**Aim of the exercise:** Within the records that follow, find every line containing the string "when". Copy those lines.

**Material to process:**
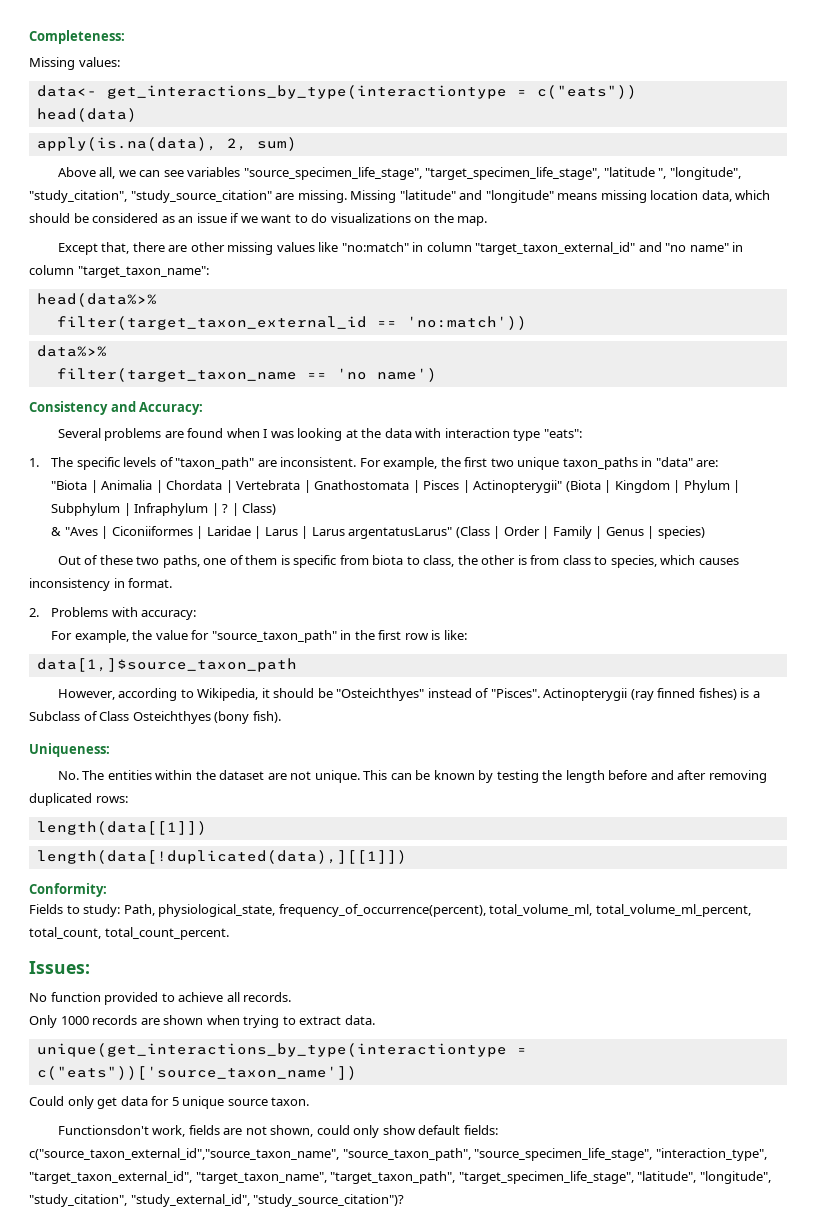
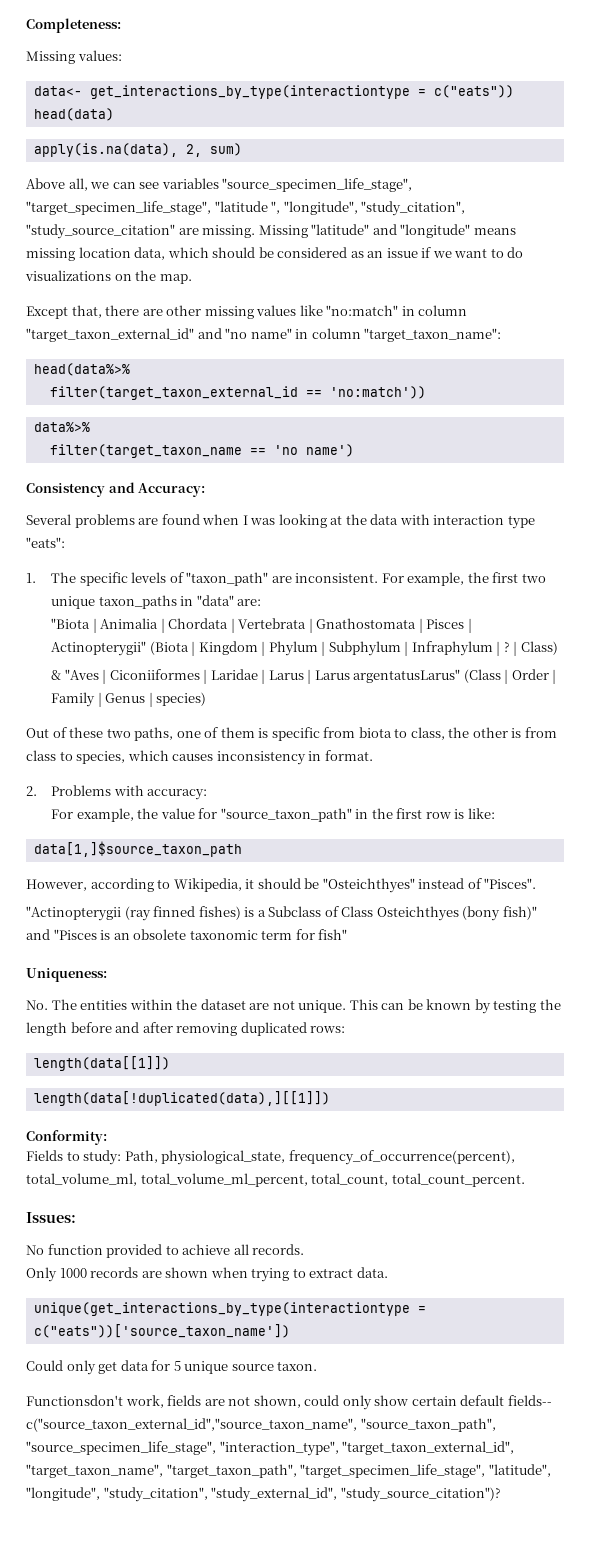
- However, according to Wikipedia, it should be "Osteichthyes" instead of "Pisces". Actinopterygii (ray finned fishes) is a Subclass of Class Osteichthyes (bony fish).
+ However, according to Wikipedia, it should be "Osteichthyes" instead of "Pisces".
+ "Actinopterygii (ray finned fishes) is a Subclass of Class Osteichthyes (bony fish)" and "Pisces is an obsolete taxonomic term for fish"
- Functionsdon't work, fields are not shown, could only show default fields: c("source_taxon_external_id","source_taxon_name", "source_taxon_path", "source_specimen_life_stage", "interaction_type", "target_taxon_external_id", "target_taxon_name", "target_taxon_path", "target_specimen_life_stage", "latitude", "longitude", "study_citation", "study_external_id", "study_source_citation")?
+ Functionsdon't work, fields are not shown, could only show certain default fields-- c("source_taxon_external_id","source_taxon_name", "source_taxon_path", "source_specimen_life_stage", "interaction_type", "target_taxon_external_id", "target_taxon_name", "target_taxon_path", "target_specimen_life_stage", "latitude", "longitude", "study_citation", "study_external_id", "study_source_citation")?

---

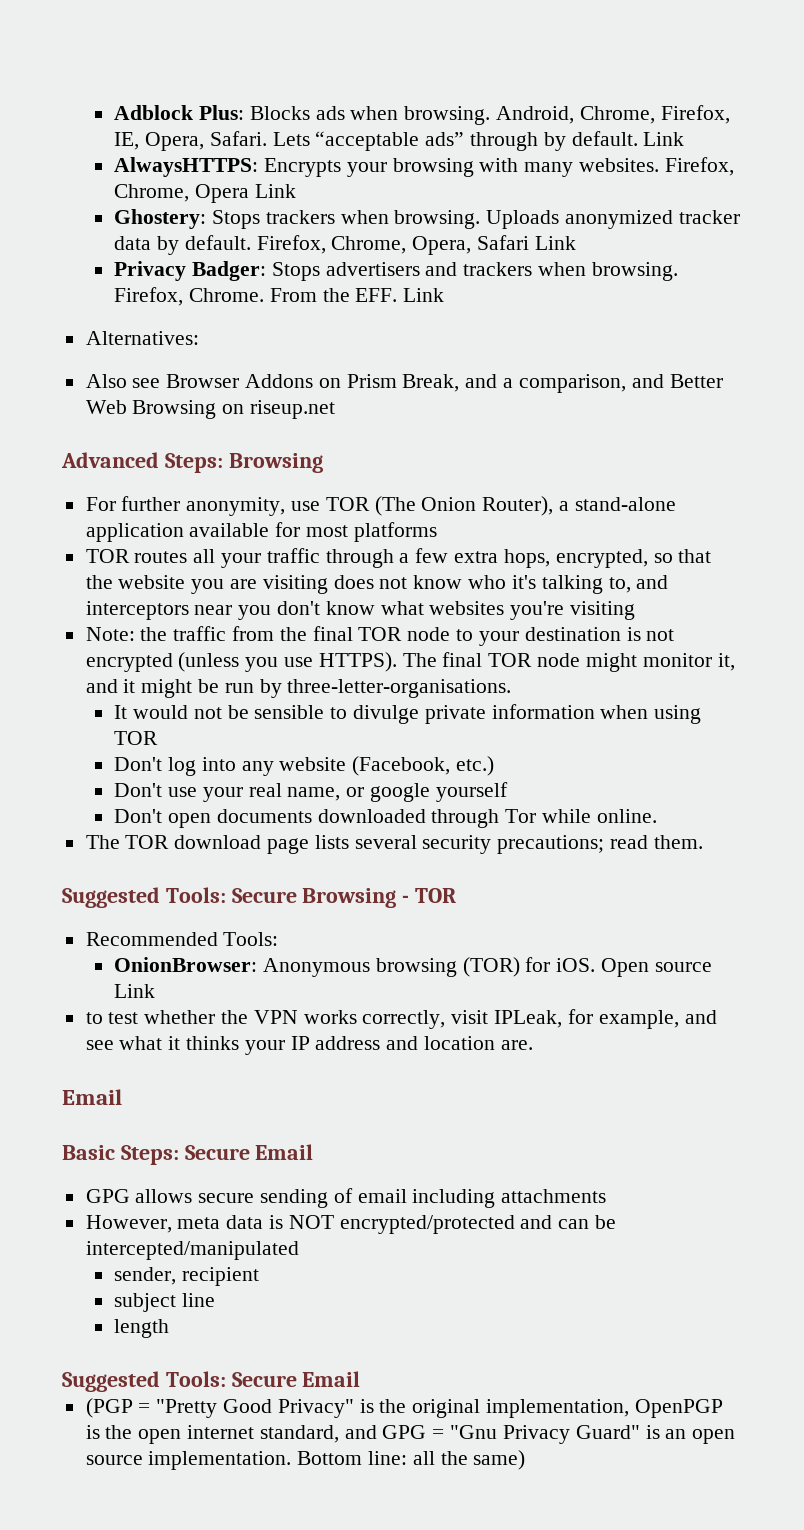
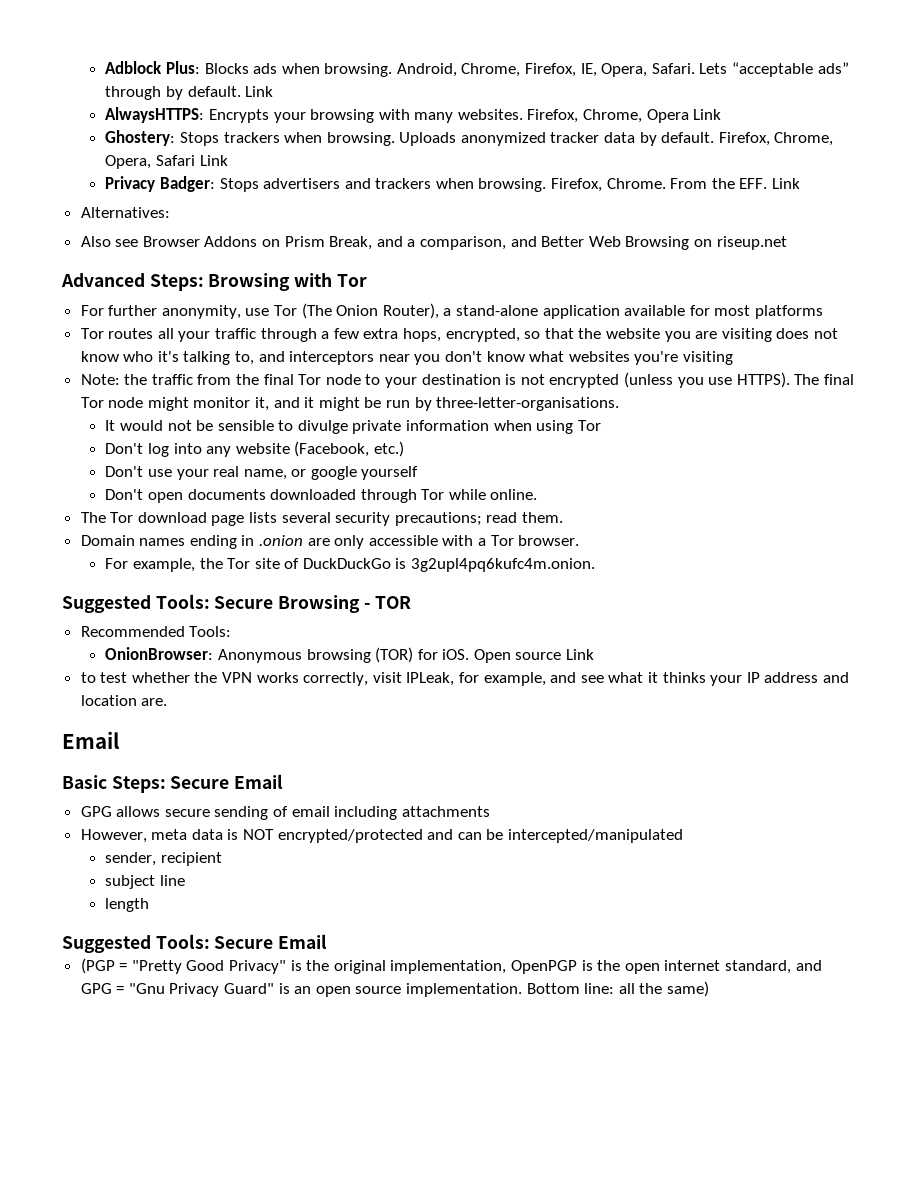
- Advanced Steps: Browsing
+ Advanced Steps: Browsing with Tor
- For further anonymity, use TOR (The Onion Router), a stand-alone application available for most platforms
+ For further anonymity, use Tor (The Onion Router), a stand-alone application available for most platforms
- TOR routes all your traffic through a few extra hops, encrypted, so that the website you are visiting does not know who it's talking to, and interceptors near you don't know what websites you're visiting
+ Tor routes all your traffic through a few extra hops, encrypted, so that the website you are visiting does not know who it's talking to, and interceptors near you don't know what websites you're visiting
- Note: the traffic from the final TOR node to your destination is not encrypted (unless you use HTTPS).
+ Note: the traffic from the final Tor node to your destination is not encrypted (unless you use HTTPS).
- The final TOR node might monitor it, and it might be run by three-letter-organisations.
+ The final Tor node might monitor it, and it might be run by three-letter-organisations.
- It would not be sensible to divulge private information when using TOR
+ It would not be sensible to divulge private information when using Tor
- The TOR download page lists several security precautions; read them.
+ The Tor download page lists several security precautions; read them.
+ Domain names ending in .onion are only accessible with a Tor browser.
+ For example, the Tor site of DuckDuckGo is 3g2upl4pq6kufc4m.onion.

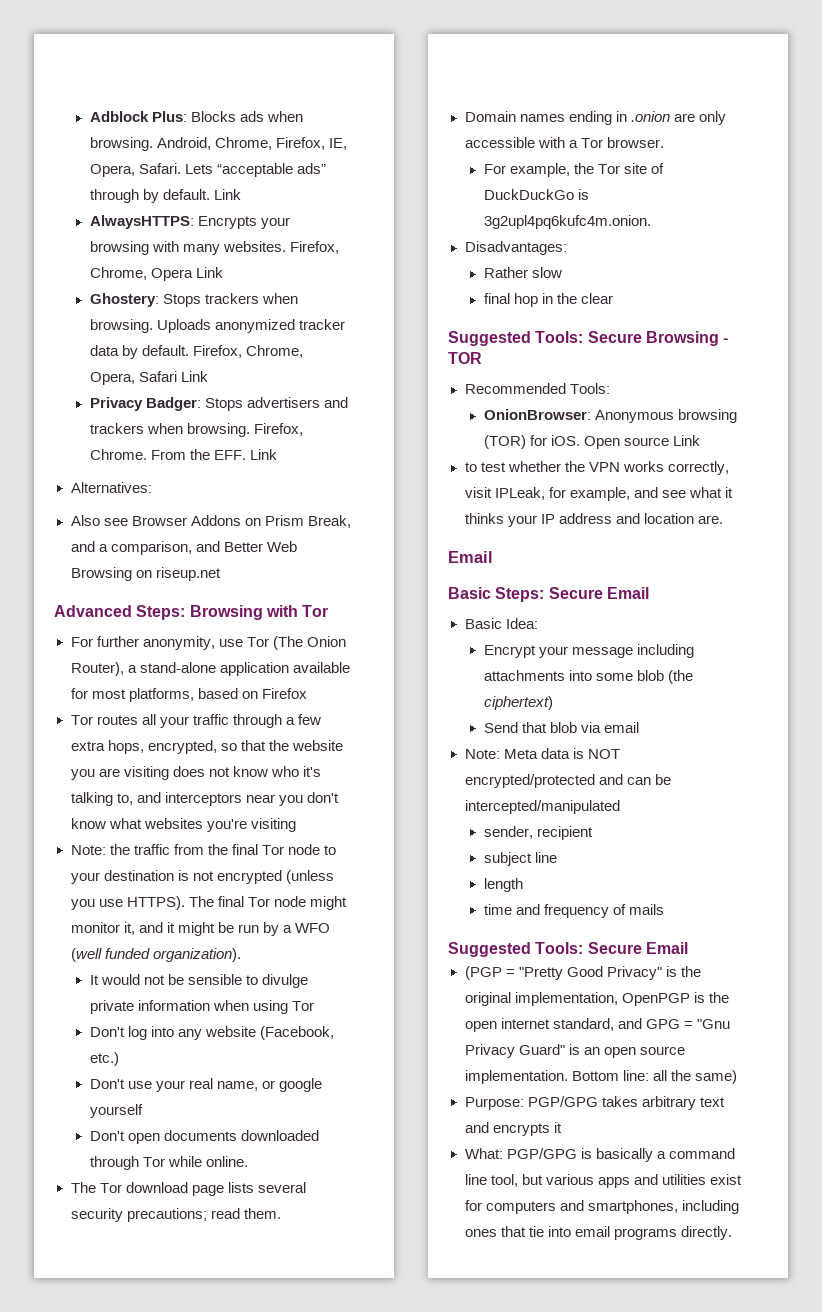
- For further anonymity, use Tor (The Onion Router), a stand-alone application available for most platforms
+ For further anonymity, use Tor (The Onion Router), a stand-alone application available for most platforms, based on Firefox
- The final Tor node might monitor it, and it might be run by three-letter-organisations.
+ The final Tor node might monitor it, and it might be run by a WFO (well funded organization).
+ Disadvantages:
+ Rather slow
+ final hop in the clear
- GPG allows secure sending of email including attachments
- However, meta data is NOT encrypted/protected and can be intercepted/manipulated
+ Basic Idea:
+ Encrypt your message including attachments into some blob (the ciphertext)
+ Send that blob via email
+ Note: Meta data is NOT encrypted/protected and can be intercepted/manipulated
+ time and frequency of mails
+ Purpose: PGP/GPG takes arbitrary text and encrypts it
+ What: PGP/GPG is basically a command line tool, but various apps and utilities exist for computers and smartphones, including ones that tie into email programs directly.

**Solution for this task:**
- It would not be sensible to divulge private information when using TOR
+ It would not be sensible to divulge private information when using Tor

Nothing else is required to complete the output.